De todas las cosas que no me odiaba, la sensibilidad era la más importante. Aquella empatía estúpida conseguía sacarme de todas mis casillas.
Entre el negro y el blanco siempre estaban los diez mil tonos del gris. Así me gustaba sentirlo para no tener que darme la razón.
Y me puse a pensar que lo más importante de un cuchillo es el filo.
Leía en una frase que pretender que la vida te trate bien por ser buena persona es la mayor de las ingenuidades.
Así pues, quizá ser una carente de escrupúlos mereciese la pena para todavía encontrarme más sola pero con el ego subido de tono, aquél de los inmortales.

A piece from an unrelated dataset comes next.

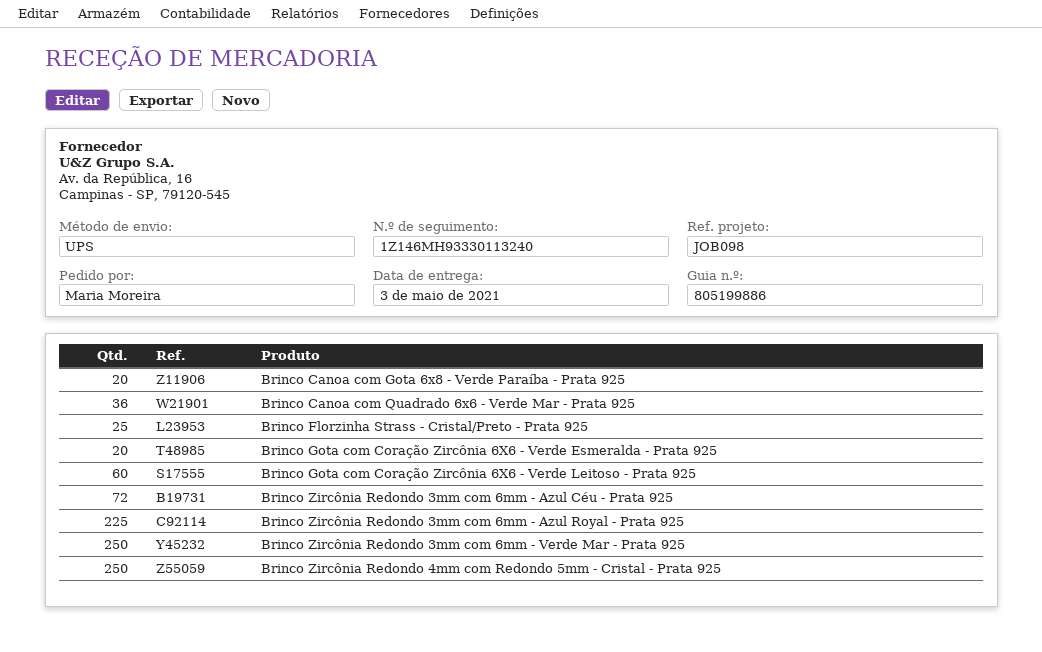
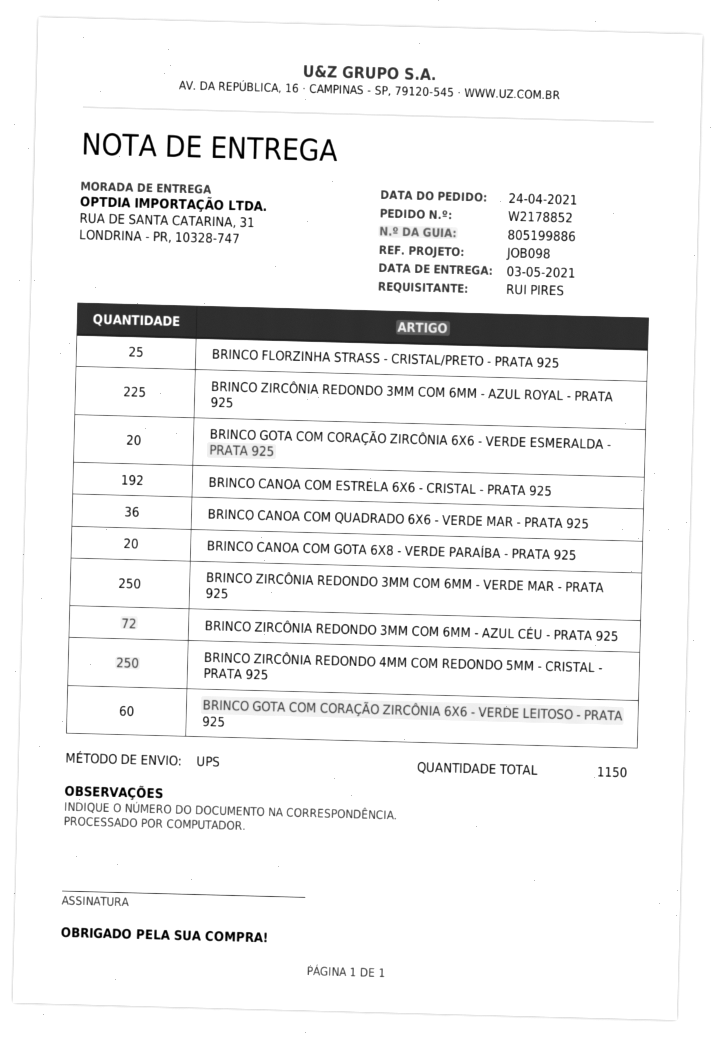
ordered by: Maria Moreira -> RUI PIRES
BRINCO CANOA COM ESTRELA 6X6 - CRISTAL - PRATA 925: none -> 192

Quizá la sensación fuera más placentera.
La teoría era clara, dejar hablar a las neuronas aún teniendo que arrasar todo al paso, pero la práctica me descubrió que era imposible que el cerebro me latiese y sin corazón te mueres antes.
Los tres coma cero segundos que tardé en llegar a una conclusión me dejaron con el suspiro en rojo bermellón y sabiendo que si no tenía amor lo mejor era recrearse en placer. Tiempo efímero pero de espacio intenso.
Estaba dispuesta, no me dejaría avasallar ni por nada ni por nadie; por encima de todo estaba yo y el amor hacía mi persona. Y entonces el entre que me quería me intentaba suicidar.
Aquello tampoco funcionaba como debería pero hacía caso omiso.
Después descubrí el escribir por escribir dejando al margen, vergüenzas, acuerdos tácitos, prudencias, razones, motivos. El largo del etcétera más los puntos suspensivos me tendría dos horas escribiendo así pues que lo voy a dejar ahí.
Y otra vez el de repente me hace estar aquí. Intentado escribir algo que no es nada y el todo de estar aquí.
La intenligencia te hace llegar querer saber como se siente una persona antes de hablar con ella, otras a saber exactamente como son y otras que no lo son, a querer hablar sin más motivo que creer en la comunicación.